What you will do = Go through the records below and return each line that has "branch" in it.

[Records from a dataset]
++++++++++
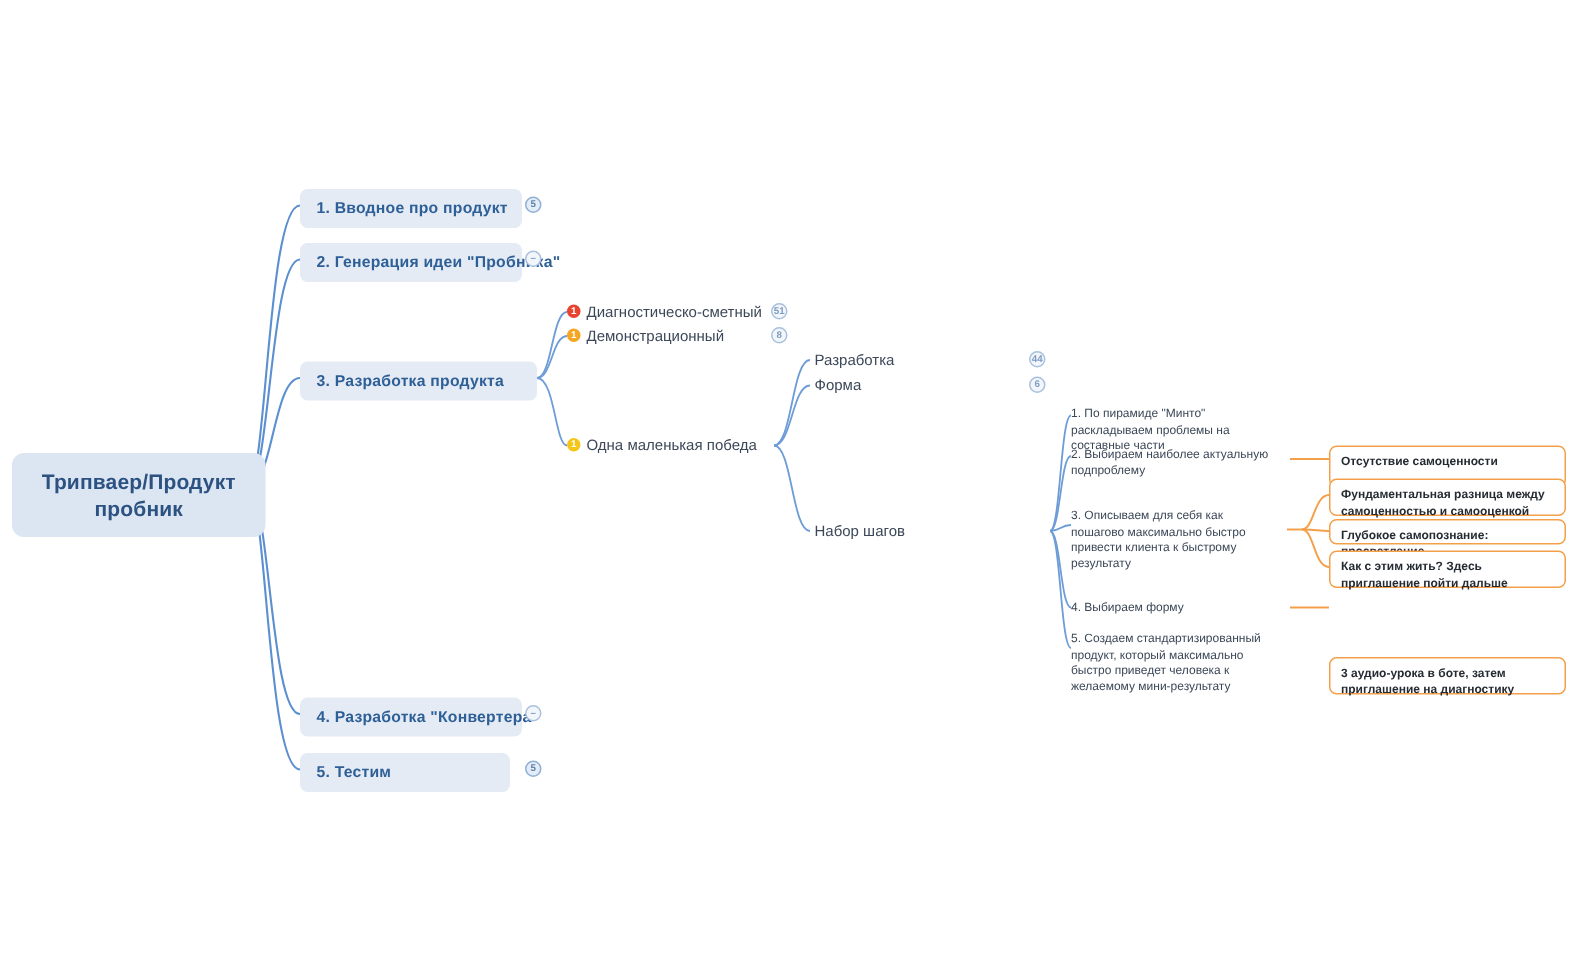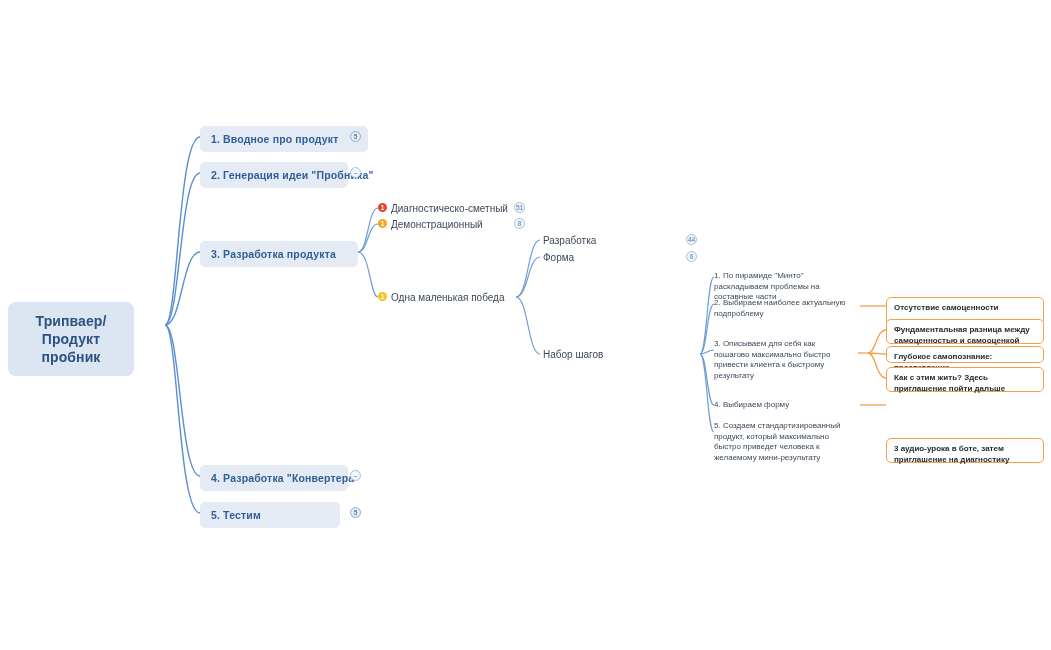--- a/index.html
+++ b/index.html
@@ -179,7 +179,7 @@
     <span>Трипваер/Продукт пробник</span>
   </div>
 
-  <div class="node branch-node" style="left:200px; top:126px; width:168px;">
+  <div class="node branch-node" style="left:200px; top:126px; width:148px;">
     <span>1. Вводное про продукт</span>
   </div>
   <div class="collapse-badge filled" style="left:350px; top:131px;">

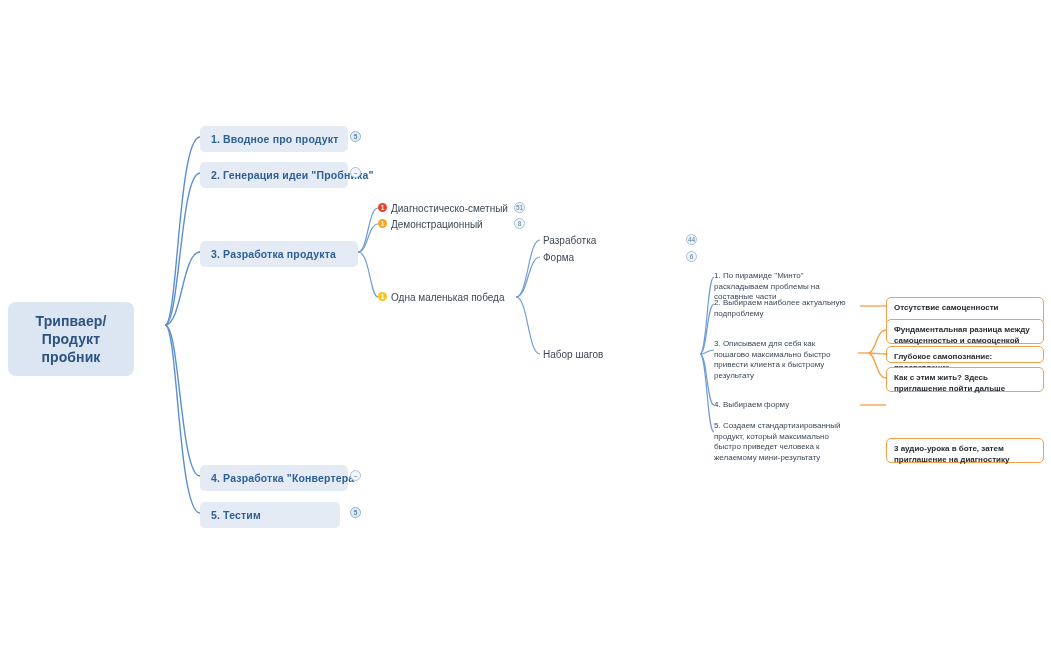--- a/index.html
+++ b/index.html
@@ -175,7 +175,7 @@
     </g>
   </svg>
 
-  <div class="node root-node" style="left:8px; top:302px; width:126px;">
+  <div class="node root-node" style="left:8px; top:302px; width:169px;">
     <span>Трипваер/Продукт пробник</span>
   </div>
++++++++++
Written answer =
-  <div class="node branch-node" style="left:200px; top:126px; width:168px;">
+  <div class="node branch-node" style="left:200px; top:126px; width:148px;">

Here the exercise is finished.